> [ACTION ITEM] Restate every line of the material below word for word, skipping the images.

=== Begin Enclosure ===

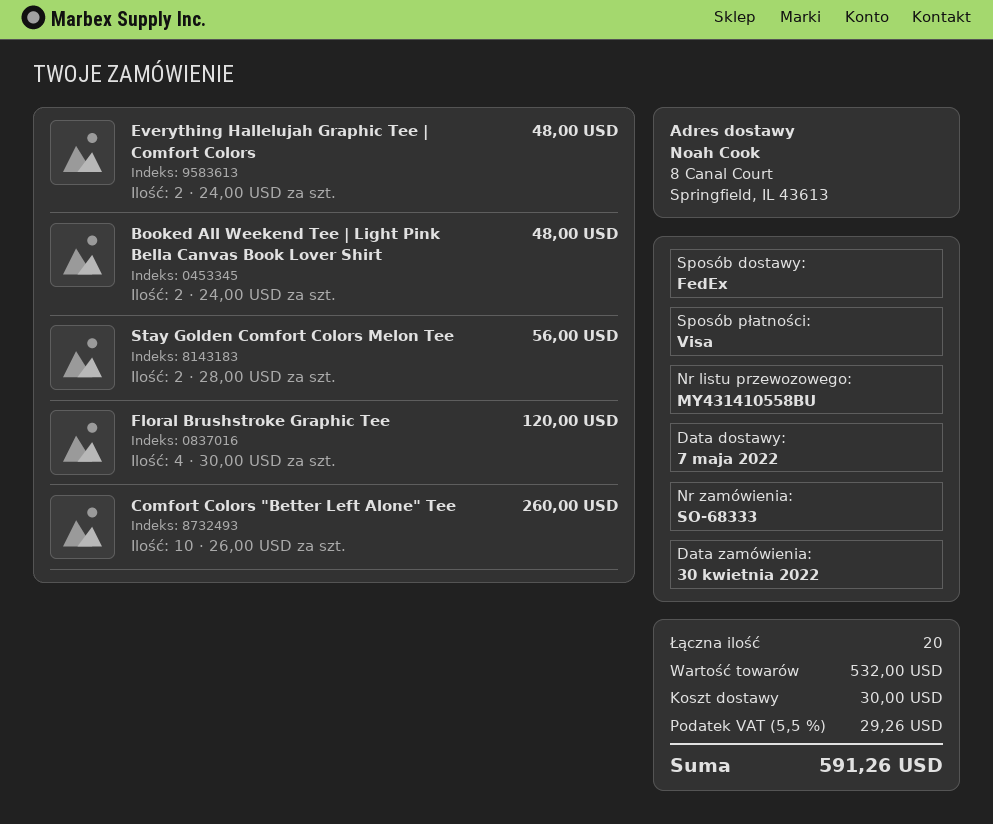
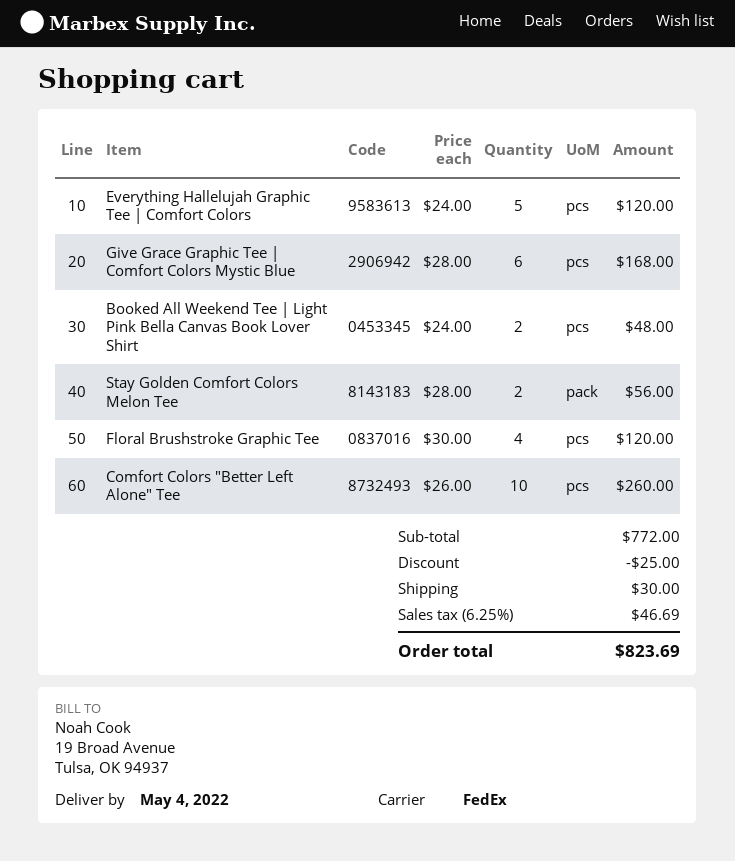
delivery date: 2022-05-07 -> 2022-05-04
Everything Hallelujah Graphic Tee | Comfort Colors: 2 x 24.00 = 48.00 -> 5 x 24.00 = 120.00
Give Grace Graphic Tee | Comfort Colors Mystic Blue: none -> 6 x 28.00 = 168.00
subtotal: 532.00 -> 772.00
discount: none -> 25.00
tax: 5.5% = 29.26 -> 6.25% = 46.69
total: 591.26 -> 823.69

=== End Enclosure ===

> [WRITTEN RESPONSE]
delivery date: 2022-05-07 -> 2022-05-04
Everything Hallelujah Graphic Tee | Comfort Colors: 2 x 24.00 = 48.00 -> 5 x 24.00 = 120.00
Give Grace Graphic Tee | Comfort Colors Mystic Blue: none -> 6 x 28.00 = 168.00
subtotal: 532.00 -> 772.00
discount: none -> 25.00
tax: 5.5% = 29.26 -> 6.25% = 46.69
total: 591.26 -> 823.69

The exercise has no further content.